# About this exercise
Find the line with "moved [112,242,794,464] ->" in the data below, then restate it and all remaining lines exactly, adding nothing.
====== Given information
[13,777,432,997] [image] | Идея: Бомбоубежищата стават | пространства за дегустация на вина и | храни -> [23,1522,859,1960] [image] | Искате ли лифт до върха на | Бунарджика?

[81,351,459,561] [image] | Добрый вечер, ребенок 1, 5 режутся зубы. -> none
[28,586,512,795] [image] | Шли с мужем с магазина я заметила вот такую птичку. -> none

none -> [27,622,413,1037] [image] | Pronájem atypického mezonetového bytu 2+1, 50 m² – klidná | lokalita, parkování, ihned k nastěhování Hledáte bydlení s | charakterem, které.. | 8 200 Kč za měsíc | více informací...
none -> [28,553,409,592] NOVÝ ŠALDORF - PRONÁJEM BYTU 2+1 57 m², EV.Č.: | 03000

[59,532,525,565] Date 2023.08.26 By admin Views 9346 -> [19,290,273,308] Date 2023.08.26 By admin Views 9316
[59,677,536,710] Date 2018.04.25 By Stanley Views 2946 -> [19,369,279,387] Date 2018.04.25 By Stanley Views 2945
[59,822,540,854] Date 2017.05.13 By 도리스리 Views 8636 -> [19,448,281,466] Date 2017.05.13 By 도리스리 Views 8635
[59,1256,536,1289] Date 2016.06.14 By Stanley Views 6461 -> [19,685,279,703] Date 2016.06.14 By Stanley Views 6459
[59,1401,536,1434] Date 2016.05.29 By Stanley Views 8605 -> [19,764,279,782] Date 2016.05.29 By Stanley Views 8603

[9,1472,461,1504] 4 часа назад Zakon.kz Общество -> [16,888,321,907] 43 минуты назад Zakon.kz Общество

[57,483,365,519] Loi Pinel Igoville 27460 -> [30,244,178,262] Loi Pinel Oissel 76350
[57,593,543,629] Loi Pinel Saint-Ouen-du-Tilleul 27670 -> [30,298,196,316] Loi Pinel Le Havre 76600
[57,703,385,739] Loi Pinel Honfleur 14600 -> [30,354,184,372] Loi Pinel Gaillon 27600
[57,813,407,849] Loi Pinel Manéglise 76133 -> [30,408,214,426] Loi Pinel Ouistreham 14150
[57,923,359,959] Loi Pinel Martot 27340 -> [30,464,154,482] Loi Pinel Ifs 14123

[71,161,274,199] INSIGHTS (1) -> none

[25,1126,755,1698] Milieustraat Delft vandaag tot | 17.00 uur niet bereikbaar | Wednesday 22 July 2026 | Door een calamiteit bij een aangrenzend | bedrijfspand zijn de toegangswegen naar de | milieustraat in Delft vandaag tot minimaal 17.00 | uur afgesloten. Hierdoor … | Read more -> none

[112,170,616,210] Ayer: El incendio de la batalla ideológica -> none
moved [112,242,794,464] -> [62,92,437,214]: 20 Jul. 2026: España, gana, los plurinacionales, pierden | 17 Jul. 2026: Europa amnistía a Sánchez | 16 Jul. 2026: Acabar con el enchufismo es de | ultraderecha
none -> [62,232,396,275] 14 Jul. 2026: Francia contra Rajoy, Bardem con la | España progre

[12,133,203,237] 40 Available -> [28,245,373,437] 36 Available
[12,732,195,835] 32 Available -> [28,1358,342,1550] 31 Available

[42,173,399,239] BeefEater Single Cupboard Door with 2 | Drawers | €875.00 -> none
============
# Output
moved [112,242,794,464] -> [62,92,437,214]: 20 Jul. 2026: España, gana, los plurinacionales, pierden | 17 Jul. 2026: Europa amnistía a Sánchez | 16 Jul. 2026: Acabar con el enchufismo es de | ultraderecha
none -> [62,232,396,275] 14 Jul. 2026: Francia contra Rajoy, Bardem con la | España progre

[12,133,203,237] 40 Available -> [28,245,373,437] 36 Available
[12,732,195,835] 32 Available -> [28,1358,342,1550] 31 Available

[42,173,399,239] BeefEater Single Cupboard Door with 2 | Drawers | €875.00 -> none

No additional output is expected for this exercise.